Sign up invited guests: Finally, if objectId is not yet set, it is time to fake-sign-up the invited user using the sign-up technical profile, given we know that the UserIdentifier claim had been read from the id_token_hint.
Return claims: The final stage constructs the access token, which is output through the redirect back to the application.
The claims are defined in the technical profile under the Relying Party element, which establishes the policy endpoint.
Final Thoughts and pro tips
With custom policies, AAD B2C is a code-less platform for identity and authentication/authorization protocol implementation that is a part of your application’s codebase. This enables proper software engineering fundamentals to what is usually one of the most challenging elements to manage in a system. It further promotes investing effort in implementing complex identity scenarios that fit your application logic.
The documentation of AAD B2C, and specifically the custom policies’ is incredibly detailed and contains most, if not all, the code snippets that were required to form this sample.
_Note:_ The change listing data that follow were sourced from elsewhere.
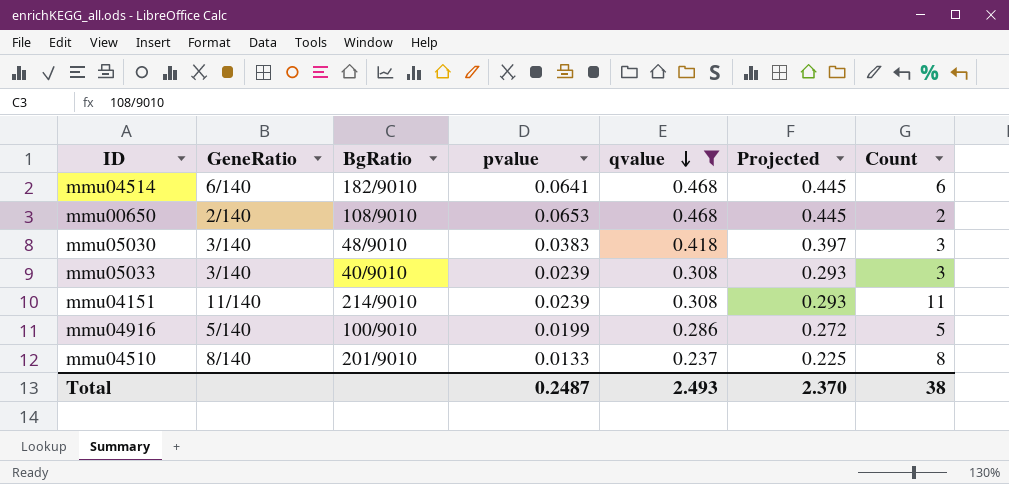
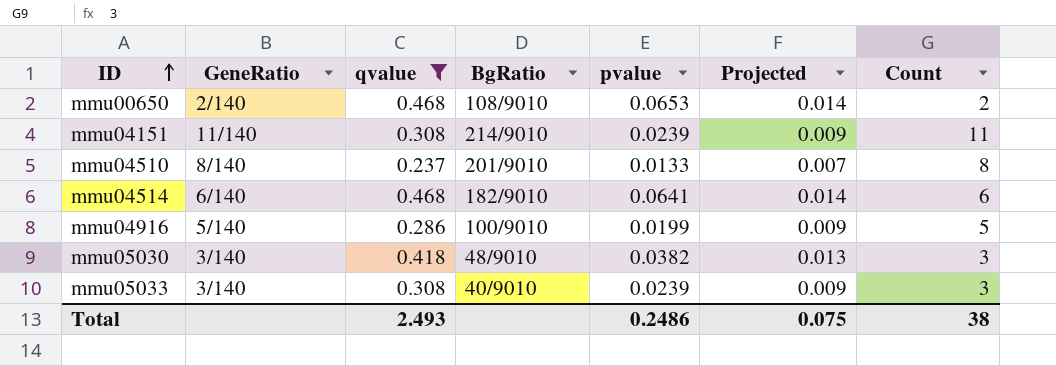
row order: qvalue descending -> ID ascending
column qvalue | position: 5 -> 3
column Projected | formula: [qvalue] * 0.95 -> [qvalue] * 0.03
mmu05030 | pvalue: 0.0383 -> 0.0382
Total | pvalue: 0.2487 -> 0.2486
Total | Projected: 2.370 -> 0.075

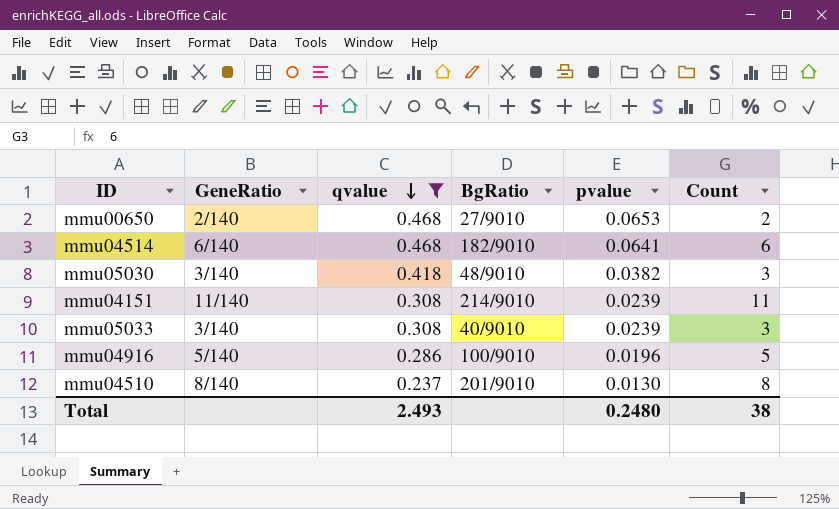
row order: ID ascending -> qvalue descending
column Projected | formula: [qvalue] * 0.03 -> none
mmu00650 | BgRatio: 108/9010 -> 27/9010
mmu04916 | pvalue: 0.0199 -> 0.0196
mmu04510 | pvalue: 0.0133 -> 0.0130
Total | pvalue: 0.2486 -> 0.2480

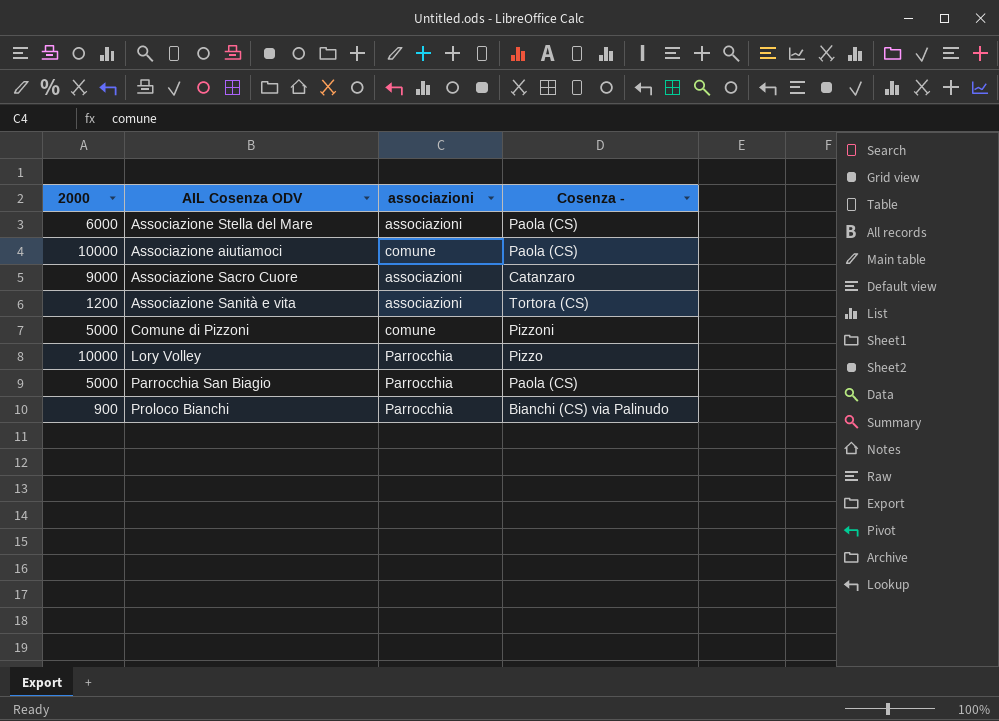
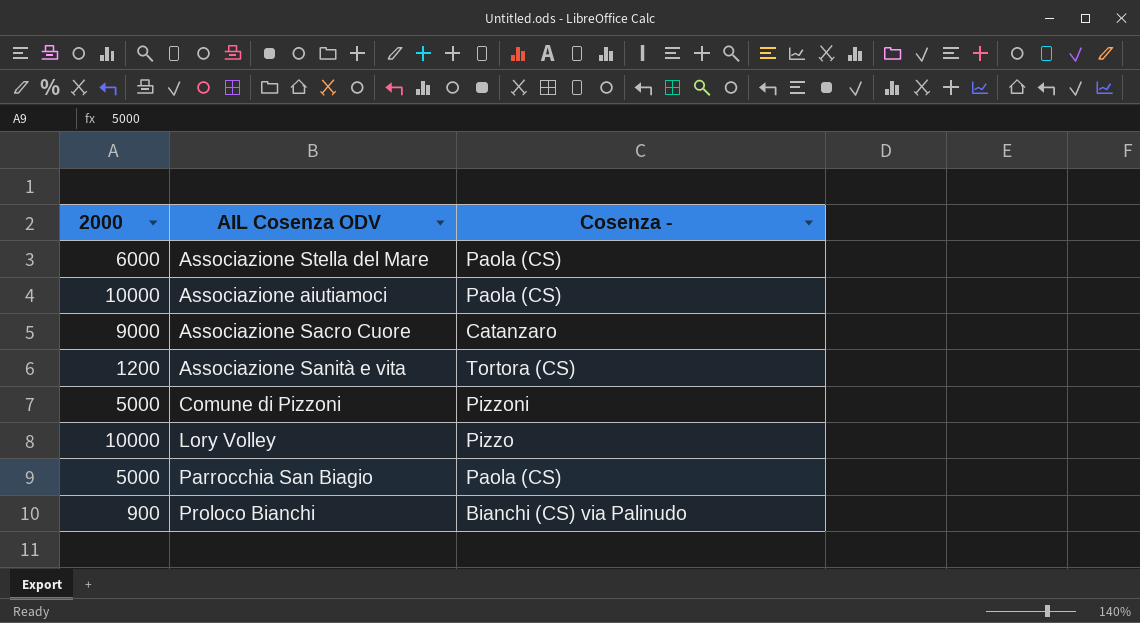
column associazioni | position: 3 -> none

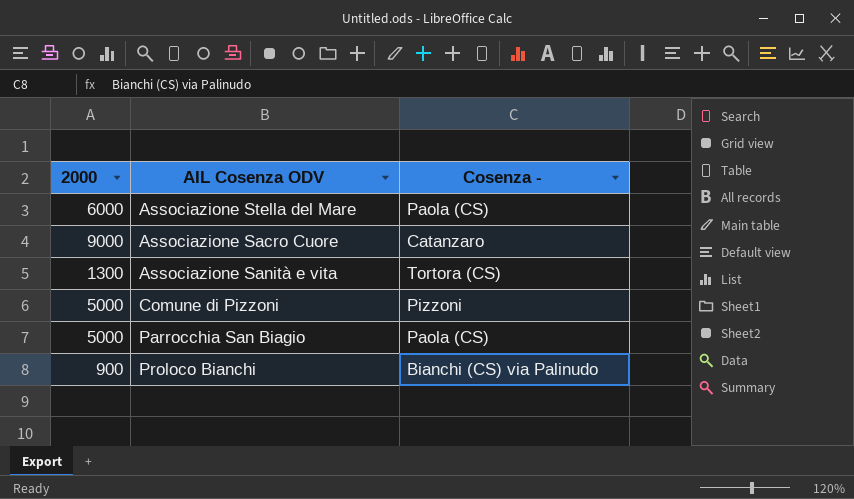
row Associazione aiutiamoci: 10000 | Paola (CS) -> none
row Lory Volley: 10000 | Pizzo -> none
Associazione Sanità e vita | 2000: 1200 -> 1300

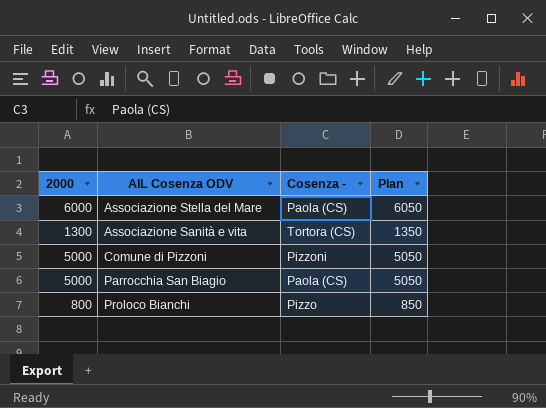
column Plan | formula: none -> [2000] + 50
row Associazione Sacro Cuore: 9000 | Catanzaro -> none
Proloco Bianchi | 2000: 900 -> 800
Proloco Bianchi | Cosenza -: Bianchi (CS) via Palinudo -> Pizzo

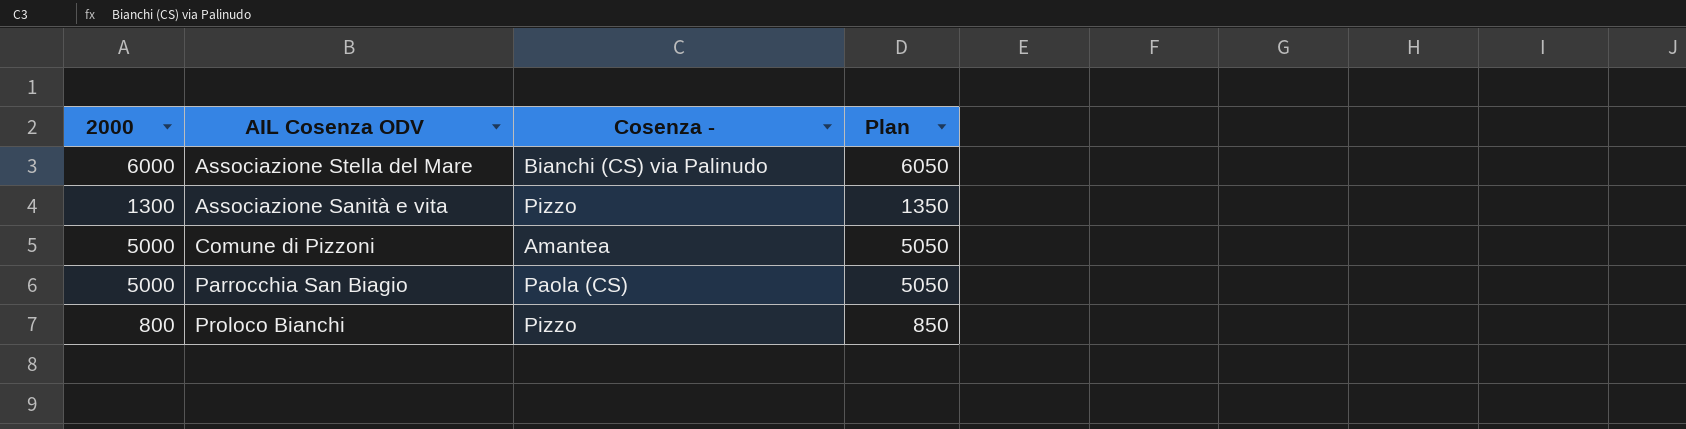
Associazione Stella del Mare | Cosenza -: Paola (CS) -> Bianchi (CS) via Palinudo
Associazione Sanità e vita | Cosenza -: Tortora (CS) -> Pizzo
Comune di Pizzoni | Cosenza -: Pizzoni -> Amantea

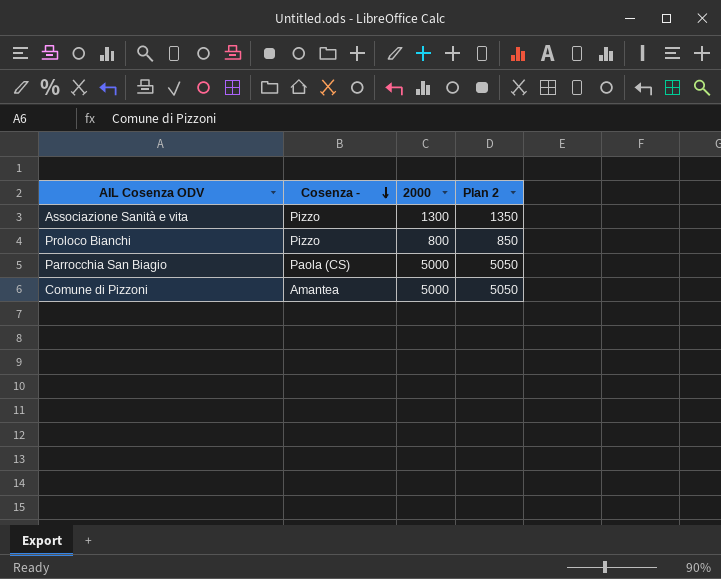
row order: none -> Cosenza - descending
column 2000 | position: 1 -> 3
column name: Plan -> Plan 2
row Associazione Stella del Mare: 6000 | Bianchi (CS) via Palinudo | 6050 -> none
Working with AAD B2C custom policies, as with any XML-based configuration, can sometimes be challenging.
To make your lives a bit easier, we encourage you to follow some of the troubleshooting guide’s suggestions, such as:
- Use the VS Code AAD B2C extension, which offers autocomplete, the renumbering of orchestration steps, etc.
- Use an XML validation tool configured with the AAD B2C schema to validate the XML form.
- Integrate Application Insights for tracking exceptions that happen while the policy is executed remotely by the AAD tenant.
Finally, It’s worth keeping in mind that since guest users are not managed by the AAD B2C directory, some of the service features will not apply. For instance, refresh token revocation, conditional access and in some cases MFA. Auditing log for guest user sign-in will not show an object-id, since the user does not have one issued by the tenant.